Korte tijd later wordt de wereld opgeschrikt door het nieuws dat
de Mona Lisa is gestolen uit het Louvre. Eerst reageren de kunstvrienden
lacherig op dit bericht, maar dan begint tot hen door te dringen
dat ze wel eens zelf verdacht kunnen worden. Bezit Picasso immers
niet zelf roofkunst uit het Louvre?
Korte synopsis
Sfeervolle
periodeschets uit het leven van Pablo Picasso in zijn Parijse tijd
in de jaren 1910 waarin hij bekender raakt. In deze tijd ontwikkelt
hij zijn kubistische stijl en schildert hij het eerste kubistische
werk "Les Demoiselles d'Avignon". In dezelfde periode
wordt de wereld ook geconfronteerd met de ontvreemding van de Mona
Lisa uit het Louvre en wordt Picasso opgeroepen als getuige
om de diefstal op te helderen.
Achtergrond
De
film beslaat de Roze periode (vanaf 1905) van Picasso's leven.
In deze periode werd
Picasso bekender en kreeg hij zijn eerste successen. Ook heeft hij
dan een relatie met Fernande Olivier. Door zijn succes en zijn relatie
met Fernande Olivier werd Picasso minder somber, wat in zijn schilderijen
tot uitdrukking komt door het gebruik van zachte tinten blauw en roze.

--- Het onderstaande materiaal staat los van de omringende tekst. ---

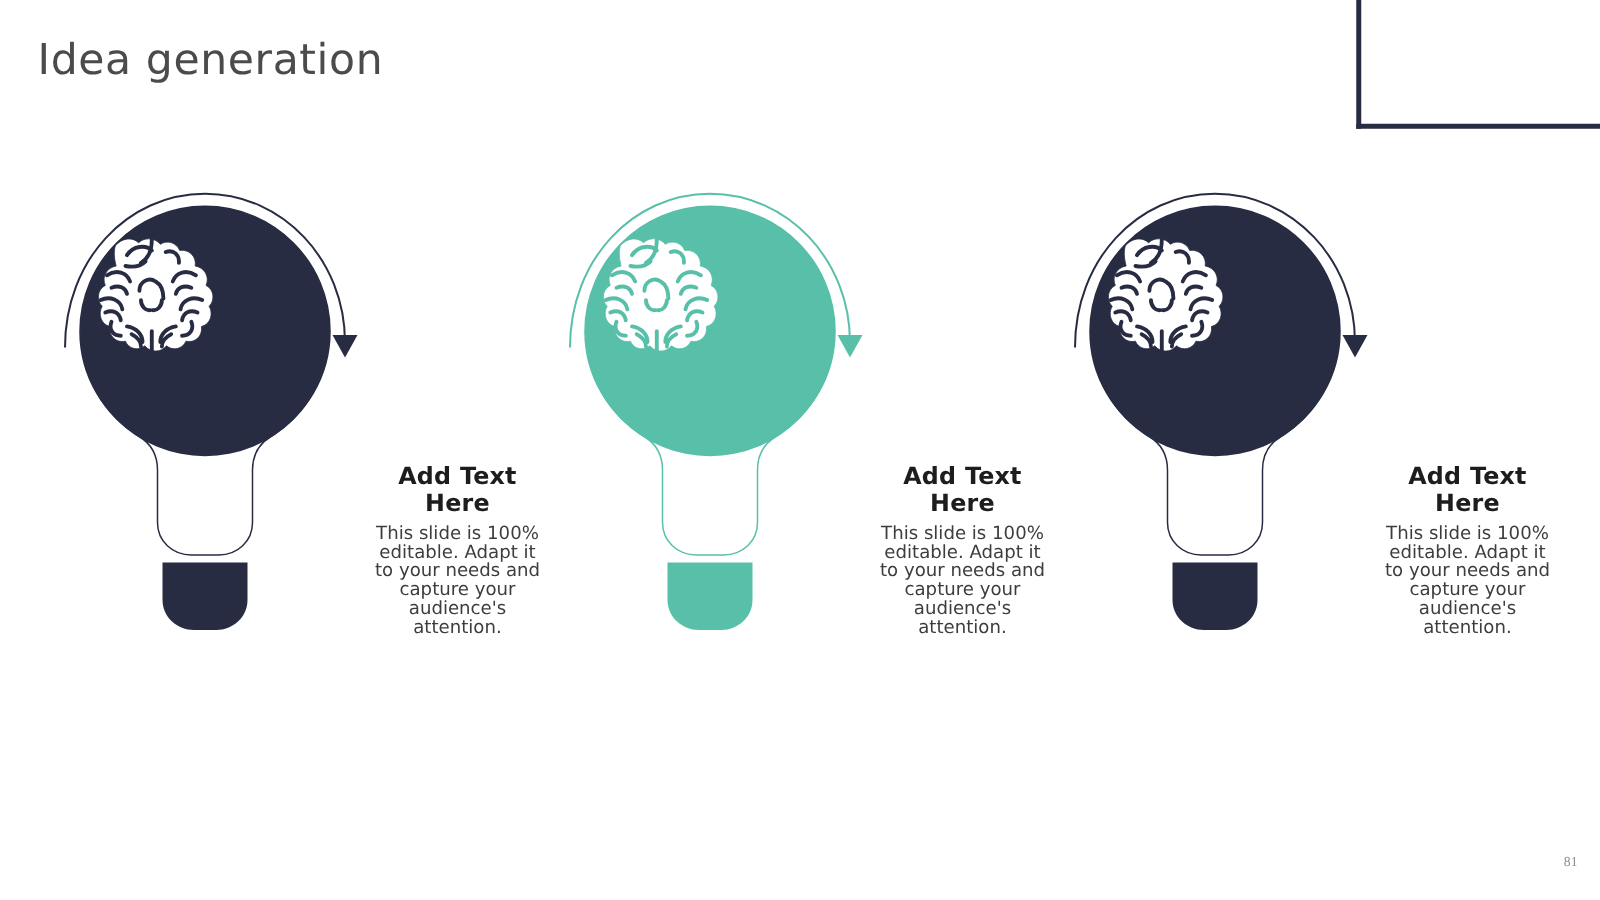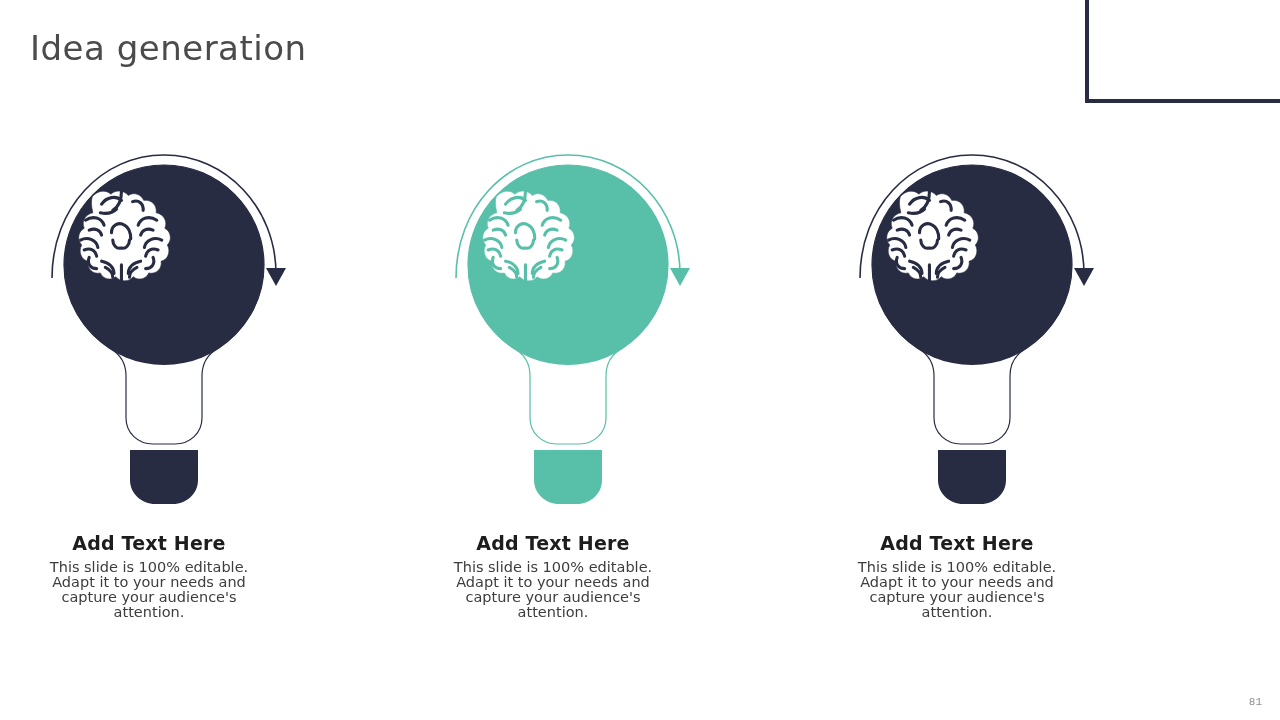"Add Text Here" .column { align-items: flex-start -> flex-end; flex-direction: column -> row }
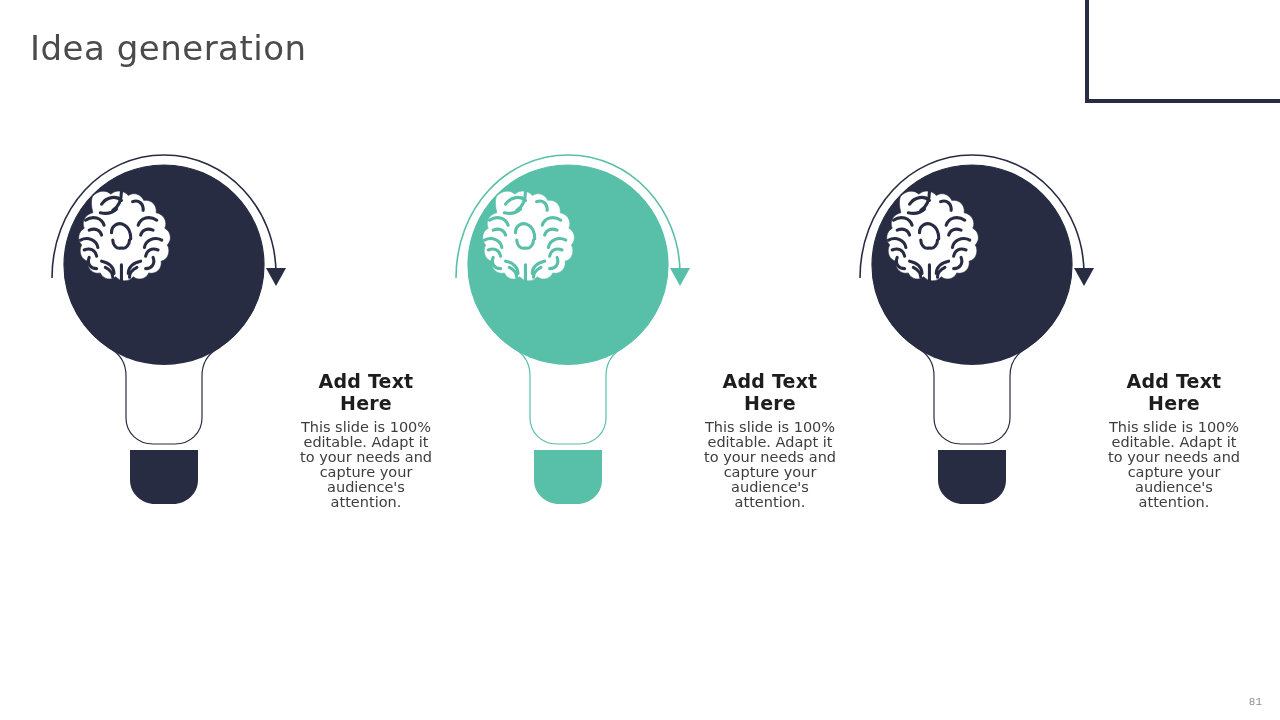"81" .page-number { bottom: 12px -> 24px; font-family: Liberation Mono, monospace -> Liberation Serif, serif }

Door het vele gebruik van roze kleuren in het werk uit deze periode,
heeft de periode de naam roze periode meegekregen. De
onderwerpen van zijn schilderijen zijn in deze periode vaak geïnspireerd
op het circus, dat Picasso en Fernande vaak samen bezochten. Voorbeelden
van werken uit de Roze periode zijn het Portret van "Señora
Canals" en "Circusartiest en jongen".
Het was tevens de start van de kubistische periode. In Parijs kwam
Picasso in aanraking met primitieve Afrikaanse en Polynesische beeldhouwwerken,
die hem inspireerden tot het afbeelden van totemfiguren en maskers
in zijn schilderijen. Picasso experimenteerde constant met nieuwe
technieken en werkte aan een minder naturalistische, meer geometrische
stijl. Door een hardere en strakkere uitdrukkingswijze en het gebruik
van meer en dikkere lagen verf ontstond een geheel nieuwe stijl: het
kubisme. Samen met Georges Braque wordt Picasso gezien als uitvinder
van deze moderne kunststroming. Enkele belangrijke werken uit de kubistische
periode van Picasso zijn "Les Demoiselles d'Avignon"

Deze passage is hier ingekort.